Error budgets and burn-rate alerts are wired to on-call paging.

Audit stream

  • Every state-changing domain event and every auth event is published to Pub/Sub.
  • A BigQuery sink subscribes to those topics. The dataset is append-only, retained 10 years.
  • Auditors read a purpose-built BQ dataset + Looker Studio workspace. They never touch service databases directly.

Tamper evidence

A daily hash-chain digest of the audit stream is signed by Cloud KMS and published to a public transparency log endpoint.
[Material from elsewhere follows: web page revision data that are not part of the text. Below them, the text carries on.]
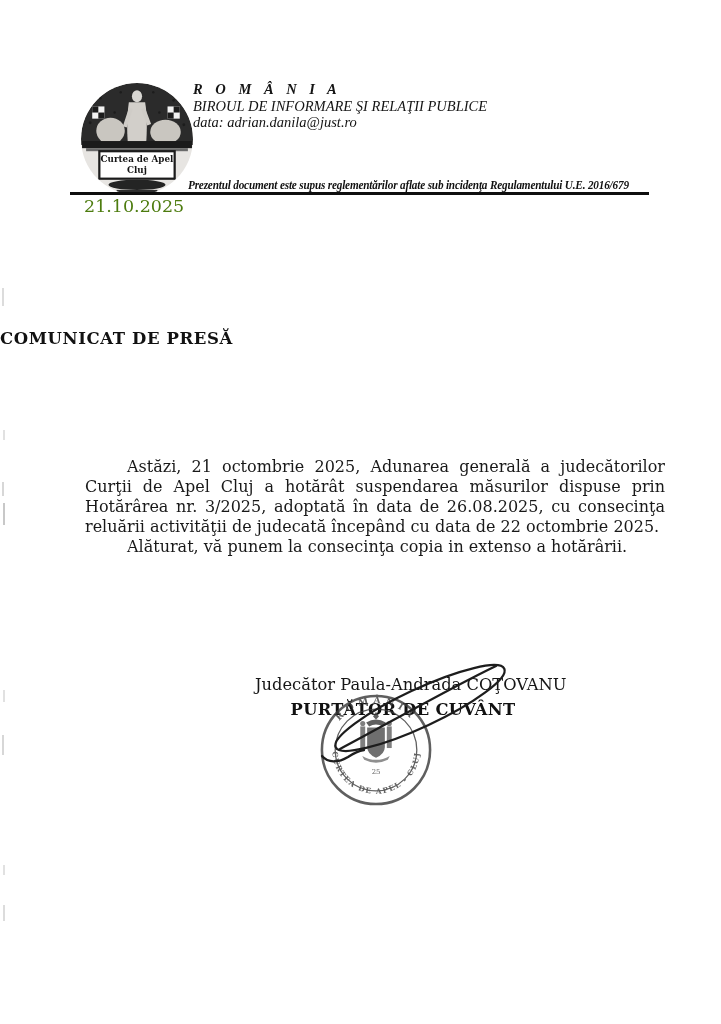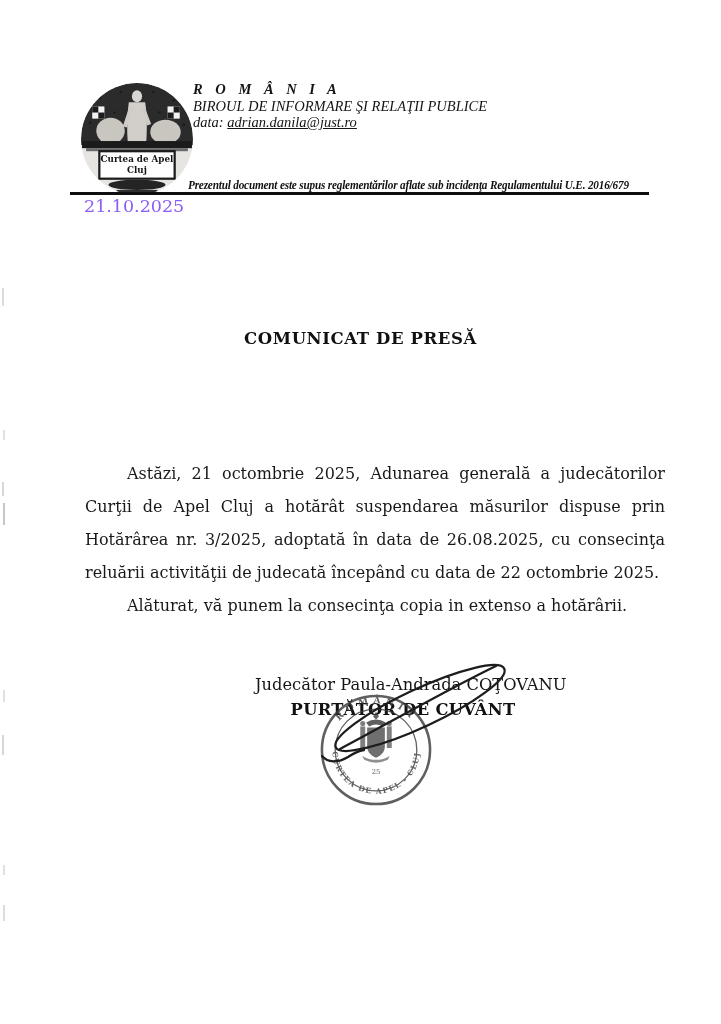"adrian.danila@just.ro" .hdr .email-addr { text-decoration: underline -> none }
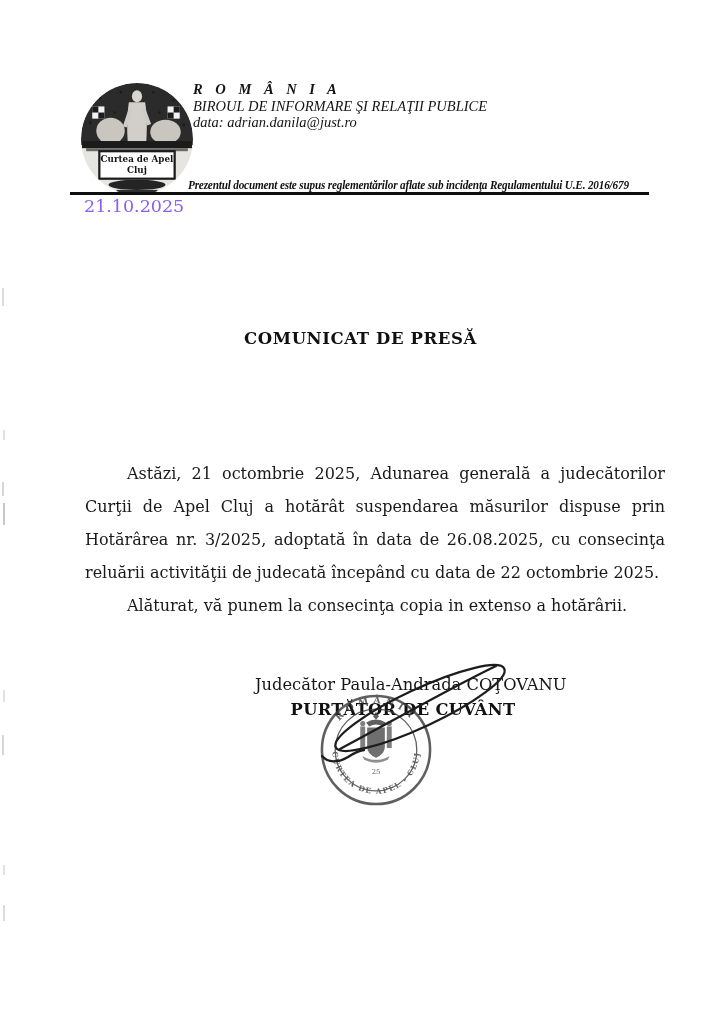"21.10.2025" .doc-date { color: #8b5cf6 -> #4d7c0f }
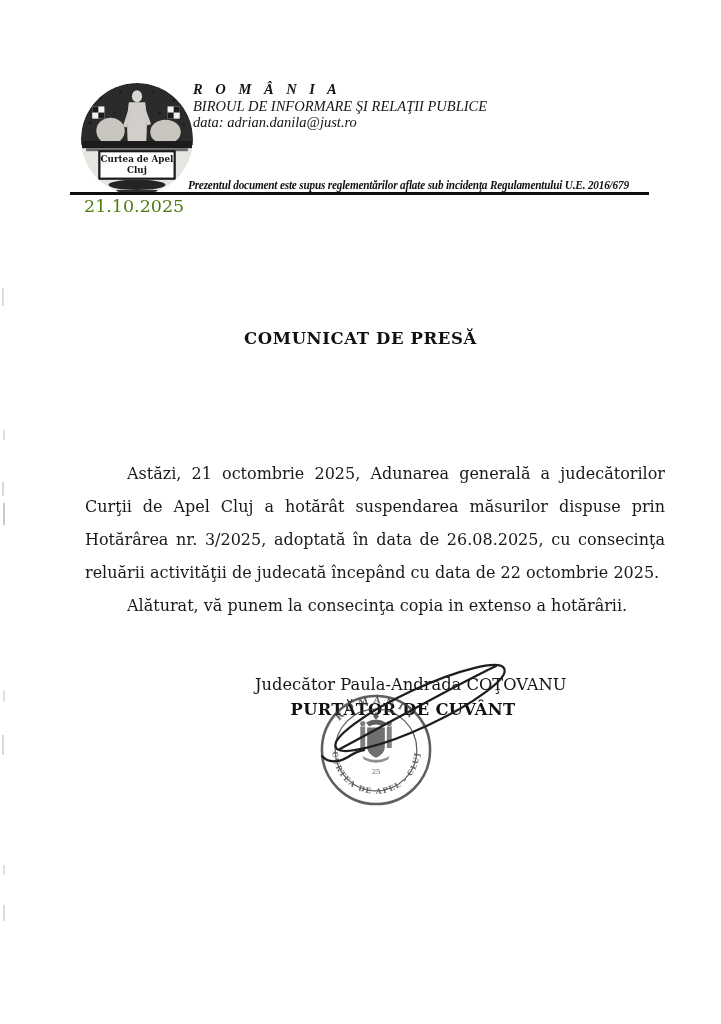"COMUNICAT DE PRESĂ" .title { text-align: center -> left }
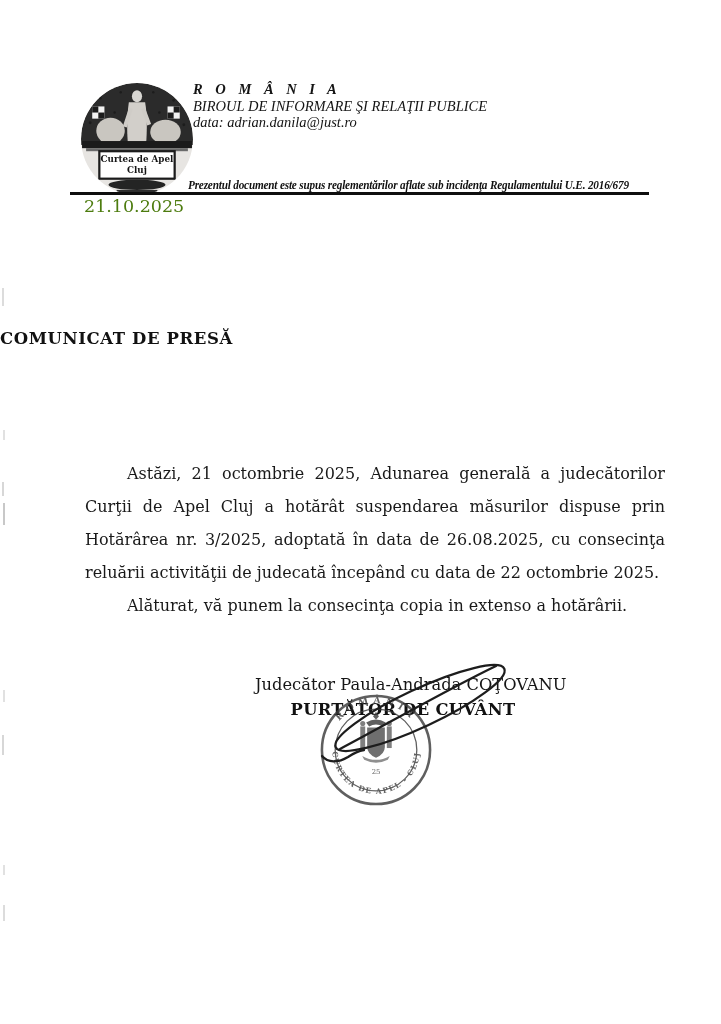"Astăzi, 21 octombrie 2025, Adunarea" .body-text { line-height: 33px -> 20px }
Any retroactive tampering with audit rows would break the chain and be externally detectable.

flowchart LR
  EV[Audit events<br/>Pub/Sub] --> BQ[(BigQuery<br/>append-only)]
  BQ -->|nightly| HASH[Hash chain digest]
  HASH --> KMS[KMS sign]
  KMS --> TLOG[Public transparency log]

PDPA subject requests

Export and erasure operate on submission_id / user_id. Erasure is tombstone + redact, never physical delete, so the audit chain stays intact.

Runbook hooks

Every SLO alert links to a runbook (maintained in docs/runbooks/ — M7 deliverable). Alerts that don't link to a runbook are considered a bug and must be fixed before the next release.